Impressions
Nano or Mega Tyranny!
Photo: Star File
I know of one classic case of a 'blessing in disguise' sending an ill-fated fugitive to a better life in USA, all because he had fisticuffed a traffic policeman. This is how it happened with a youngster, and happens to every car owner these days with disturbing frequency.
Three decades ago, a youngster driving a car had been halted at a traffic signal for an excruciatingly long time as the red blinked into green and green into red many times over and yet he could not move an inch out of the space he was holed in. Fuming with rage, he got down from his car at the first opportunity, ran into an altercation with the on-duty cop and landed a boxer's jab on his face.

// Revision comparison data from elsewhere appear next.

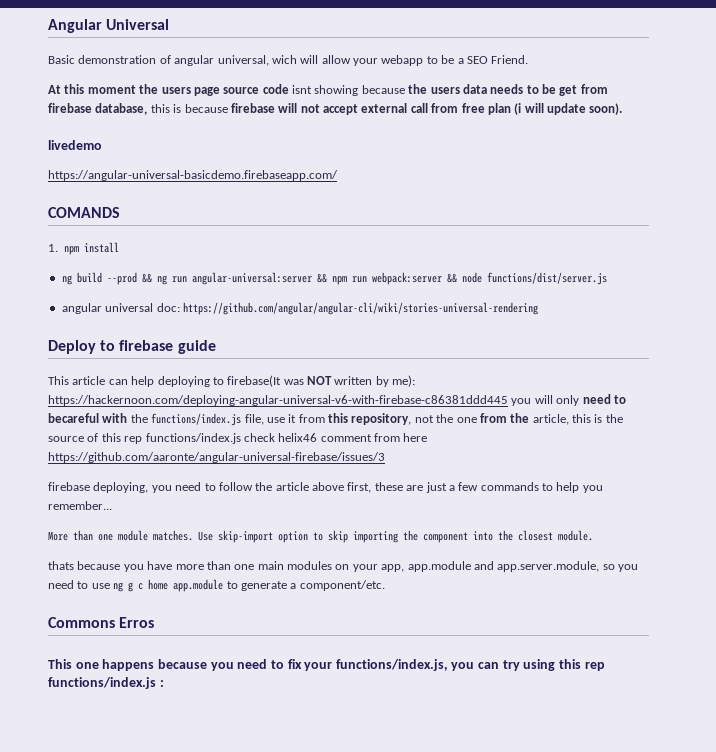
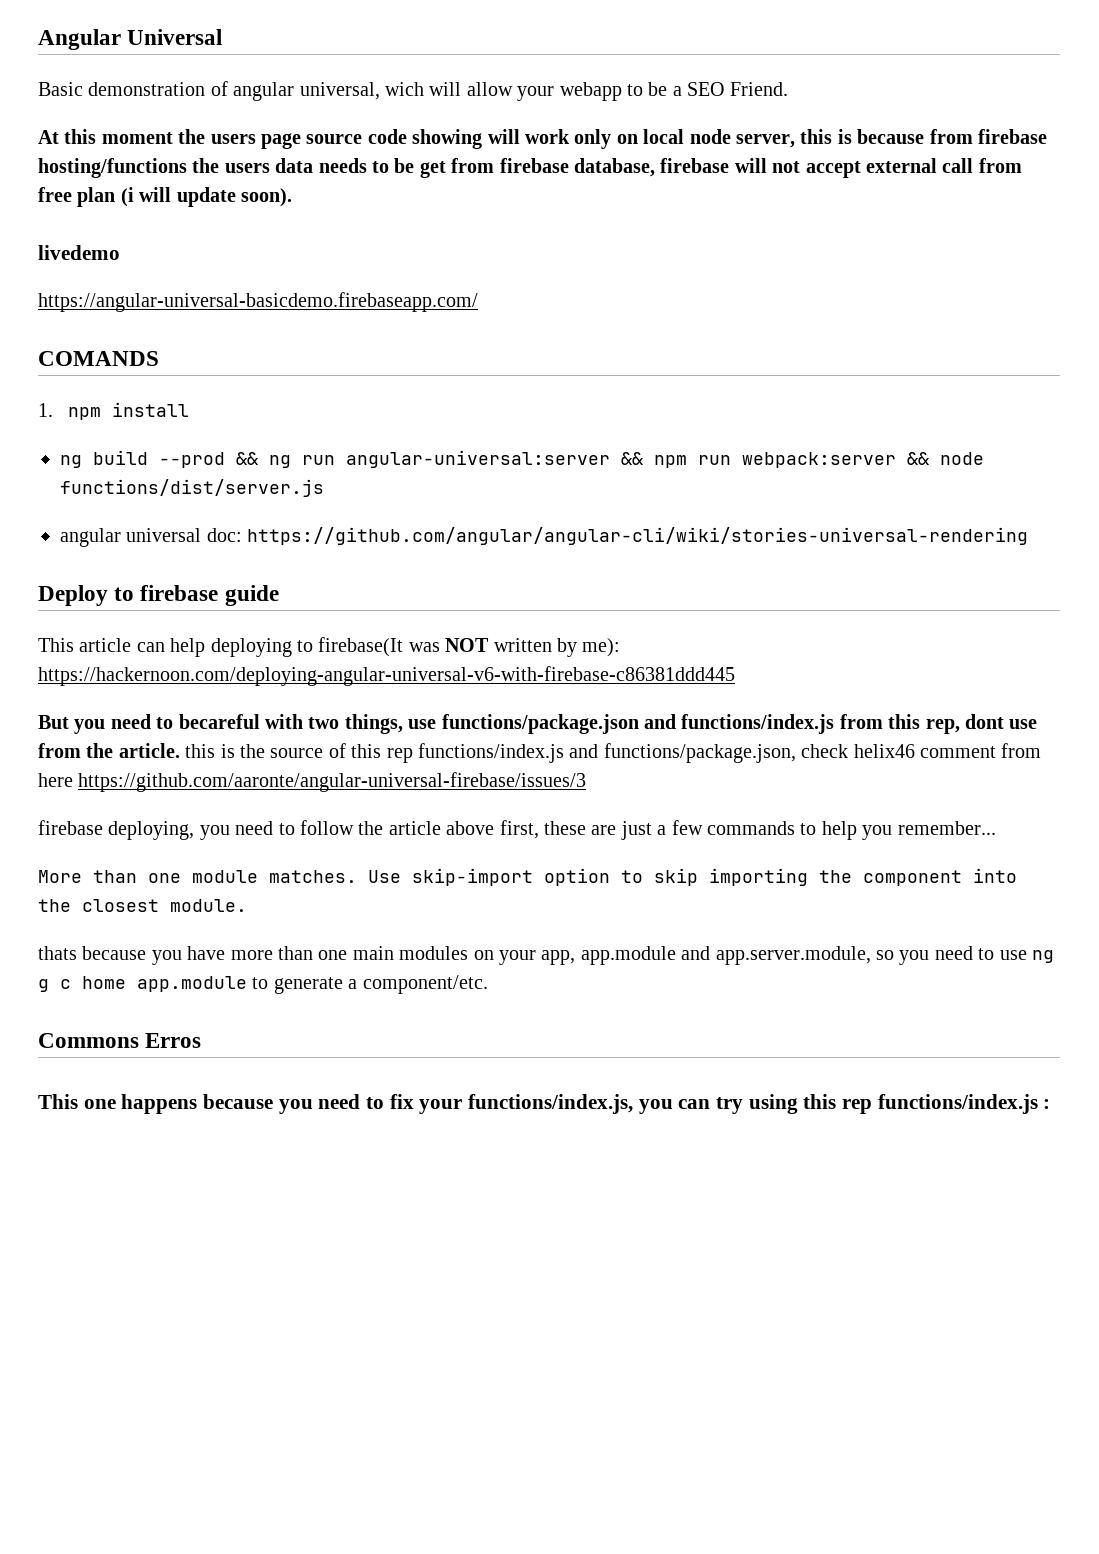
[292,85,405,96] isnt showing because -> [412,129,1047,149] [38,158,187,178] showing will work only on local node server, this is because from firebase hosting/functions
[150,104,228,113] this is because -> (655, 167) none
[511,395,580,406] you will only -> [38,715,106,734] // But you
[130,413,477,426] the functions/index.js file, use it from this repository, not the one -> [308,714,1038,734] two things, use functions/package.json and functions/index.js from this rep, dont use
[532,414,569,425] article, -> [118,743,180,758] article.
(241, 438) none -> [569,743,796,763] and functions/package.json,

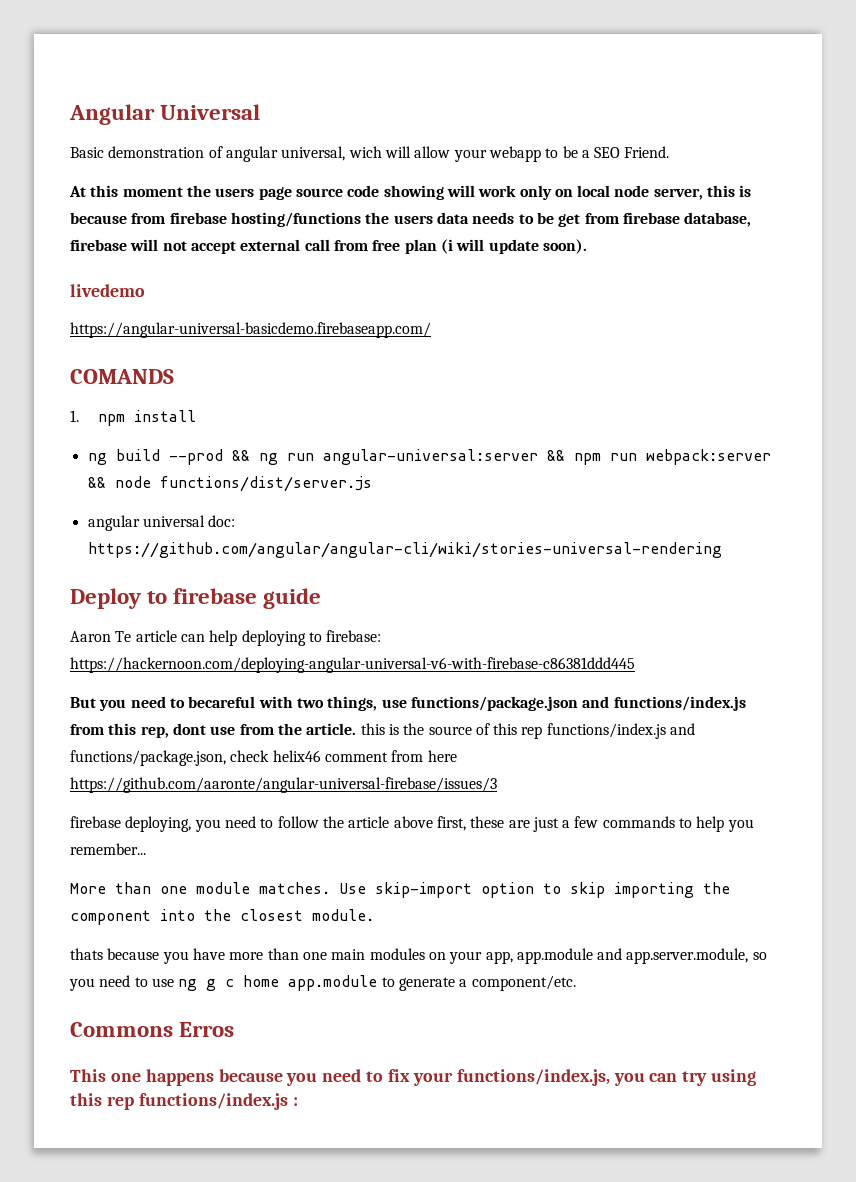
[38,638,74,652] This -> [70,631,132,642] Aaron Te
[318,637,621,657] firebase(It was NOT written by me): -> [326,630,382,642] firebase:

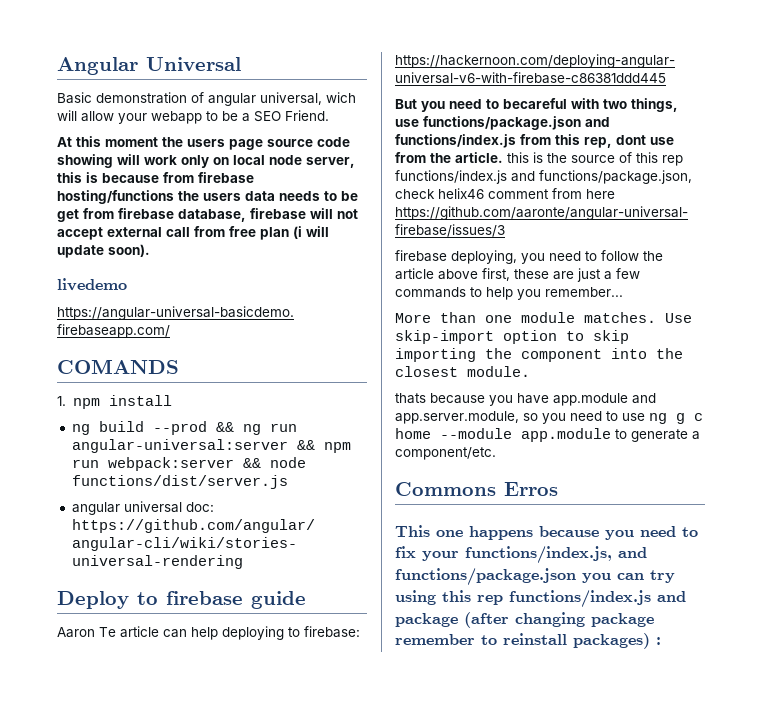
[229,948,513,964] more than one main modules on your app, -> (549, 398) none
(280, 981) none -> [440,428,512,439] --module
(610, 1077) none -> [618,547,647,558] [395,568,576,586] and functions/package.json
(288, 1101) none -> [657,591,686,602] [395,612,654,628] [395,633,650,649] and package (after changing package remember to reinstall packages)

Although he apparently got away with it, soon a case would be made out of his 'obstructing a policeman on-duty', the usual immunity clause law enforcers can invoke without compunction for any unsuspecting victim. He turned a fugitive from law overnight, took out a visa for the USA and settled down to a star-studded career overseas.
I was tempted to relive his experience the other day at Sonargaon intersection, one of the many notorious traffic circles the citizens have come to dread with no relief in sight. Held up on one side of the intersection when you have barely touched the cross bar after a longish snail's pace you would expect a passage shortly. Well, your mendicant's patience will run out as you see transports on all other three sides making beelines and exiting away as you gnash your teeth in impotent rage. You hoot, you blare, but all this falls on deaf ears. It feels like a man-little-man-dressed-in-brief-little-authority displaying his small little power to the utter disgust of the commuting public. For the love of God, citizens expect an explanation as to why certain sides to traffic intersections are inordinately blocked while others are freed up in inexplicable frequency. What is the thumb rule followed in traffic management at the busy intersections, a citizen would very much like to know and he has a right to know that. Isn't there an equal, or at least tolerable, apportionment of time for each side of traffic circles, or is this altogether left to the whims of traffic policemen and officials on duty? One senses a certain deliberate arbitrariness based on perceived, scheduled, rescheduled or canceled VIP movements (!) at the expense of ordinary citizens' easement rights.
We must take a leaf out of traffic management manual followed in other metropolises, where VIP movement is channeled through bypass roads or is timed at lean hours of traffic.
The other day, I got a taste of the capricious manner in which a petty incident was handled by cops on the road. My car had come to a halt as its battery had gone kaput and I was not on it to handle the situation. My driver mumbled over his mobile phone to inform me that a wrecker would tow my car into my office building at a charge of Tk 1200. I thought with that bit of police efficiency and my payment of fees the problem would have been solved. But no, there was more unpleasantness to it. A printed official proforma has certain columns one of which is labeled 'obstruction to traffic'. And the police had to go by rules, and so against the space inscribed with 'obstruction to traffic' my car which had gone out of order mechanically earned an entry. The poor driver was in breach of a rule that was bent in a clear case of misapplication.
It reminds one of Oscar Wilde's words: "Duty is what one expects from others, it is not what one does oneself."
The writer is Associate Editor, The Daily Star.